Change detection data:
* * * *

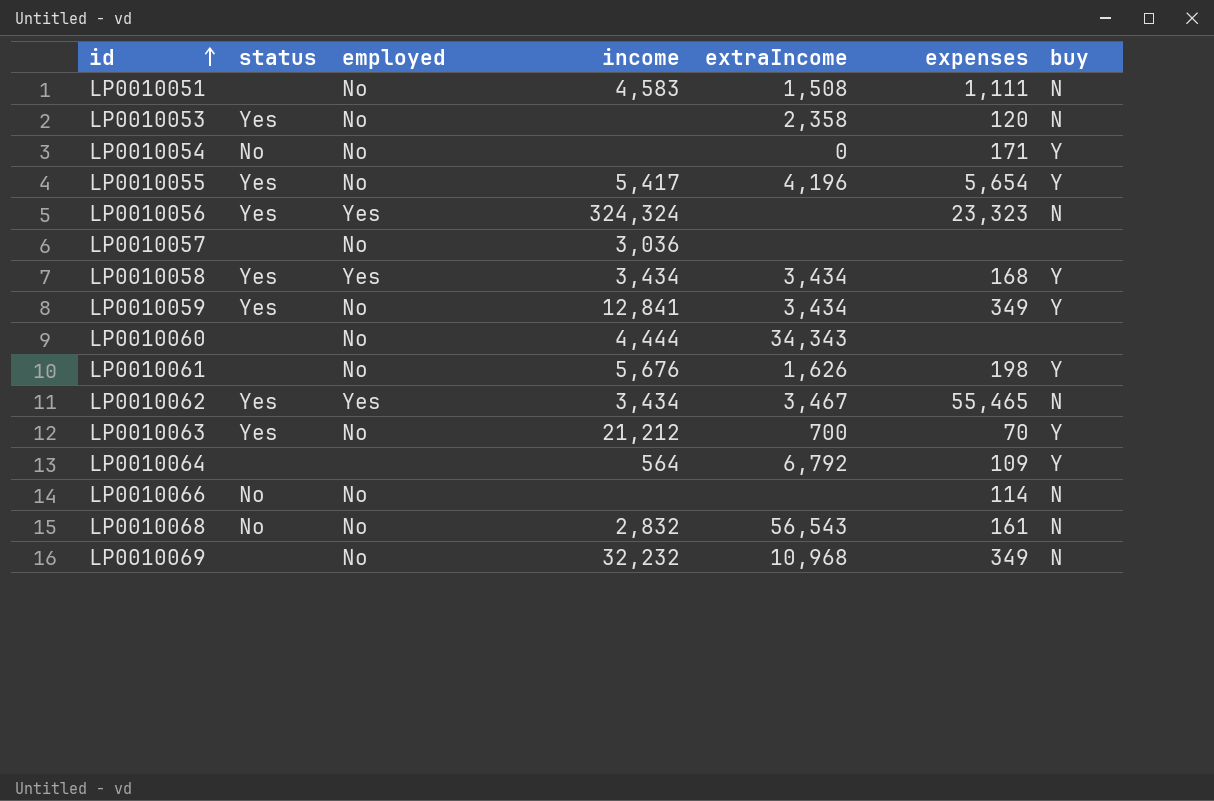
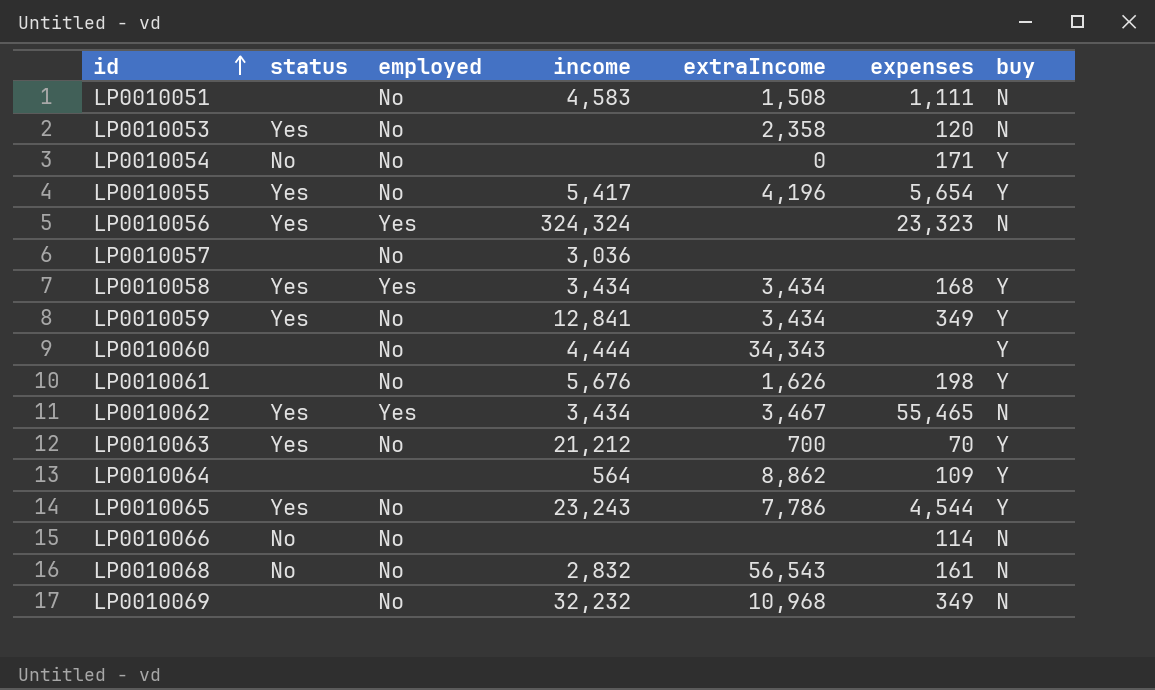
LP0010060 | buy: none -> Y
LP0010064 | extraIncome: 6,792 -> 8,862
row LP0010065: none -> Yes | No | 23,243 | 7,786 | 4,544 | Y

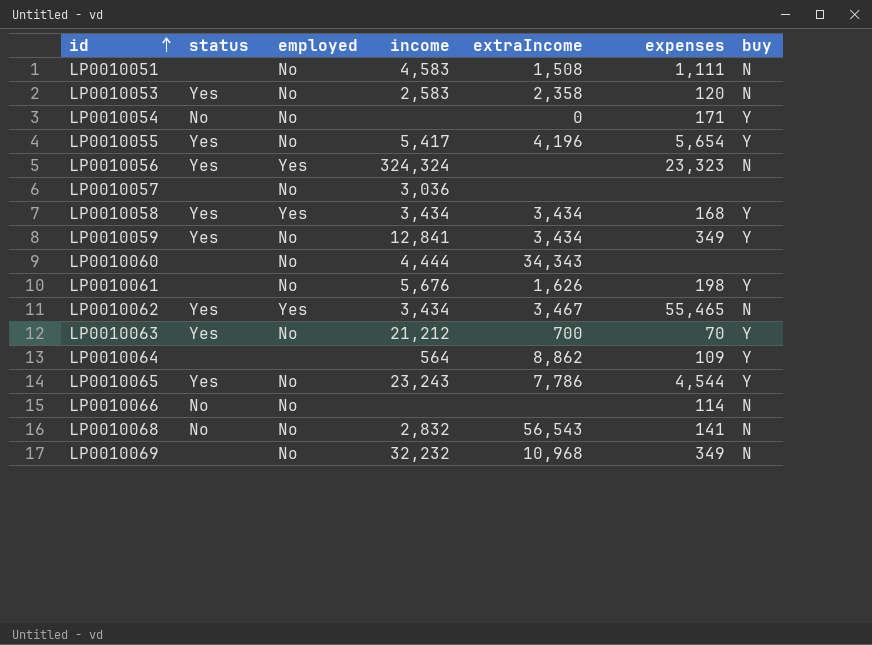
LP0010053 | income: none -> 2,583
LP0010060 | buy: Y -> none
LP0010068 | expenses: 161 -> 141

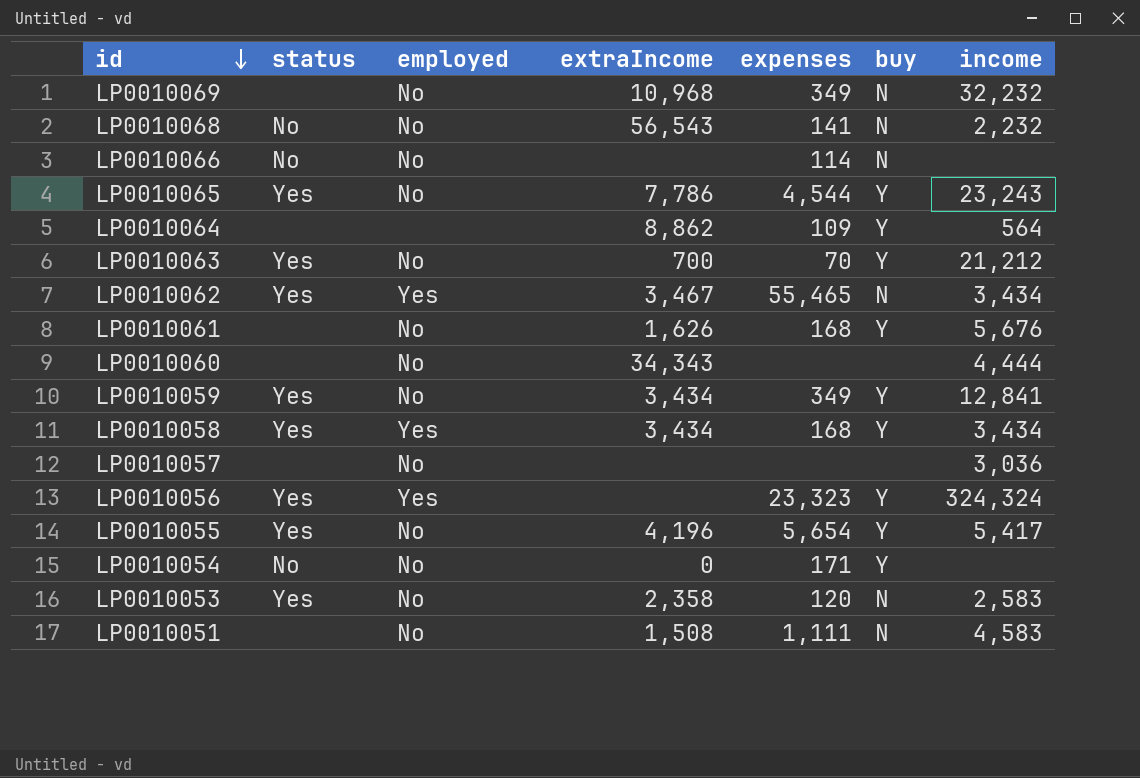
row order: id ascending -> id descending
column income | position: 4 -> 7
LP0010068 | income: 2,832 -> 2,232
LP0010061 | expenses: 198 -> 168
LP0010056 | buy: N -> Y

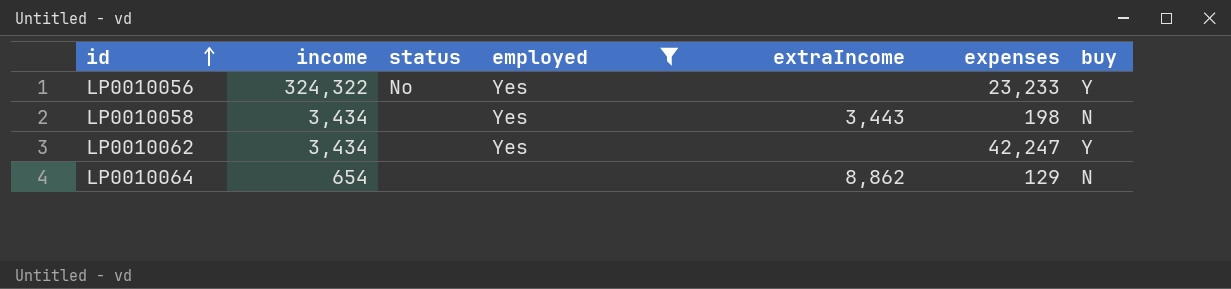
filter: none -> employed != No
row order: id descending -> id ascending
column income | position: 7 -> 2
LP0010056 | income: 324,324 -> 324,322
LP0010056 | status: Yes -> No
LP0010056 | expenses: 23,323 -> 23,233
LP0010058 | status: Yes -> none
LP0010058 | extraIncome: 3,434 -> 3,443
LP0010058 | expenses: 168 -> 198
LP0010058 | buy: Y -> N
LP0010062 | status: Yes -> none
LP0010062 | extraIncome: 3,467 -> none
LP0010062 | expenses: 55,465 -> 42,247
LP0010062 | buy: N -> Y
LP0010064 | income: 564 -> 654
LP0010064 | expenses: 109 -> 129
LP0010064 | buy: Y -> N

* * * *

— What this task involves —
Your answer must be the lines above from the one containing "column income | position: 7 -> 2" to the one containing "LP0010062 | expenses: 55,465 -> 42,247", both included, restated word for word.

— Response area —
column income | position: 7 -> 2
LP0010056 | income: 324,324 -> 324,322
LP0010056 | status: Yes -> No
LP0010056 | expenses: 23,323 -> 23,233
LP0010058 | status: Yes -> none
LP0010058 | extraIncome: 3,434 -> 3,443
LP0010058 | expenses: 168 -> 198
LP0010058 | buy: Y -> N
LP0010062 | status: Yes -> none
LP0010062 | extraIncome: 3,467 -> none
LP0010062 | expenses: 55,465 -> 42,247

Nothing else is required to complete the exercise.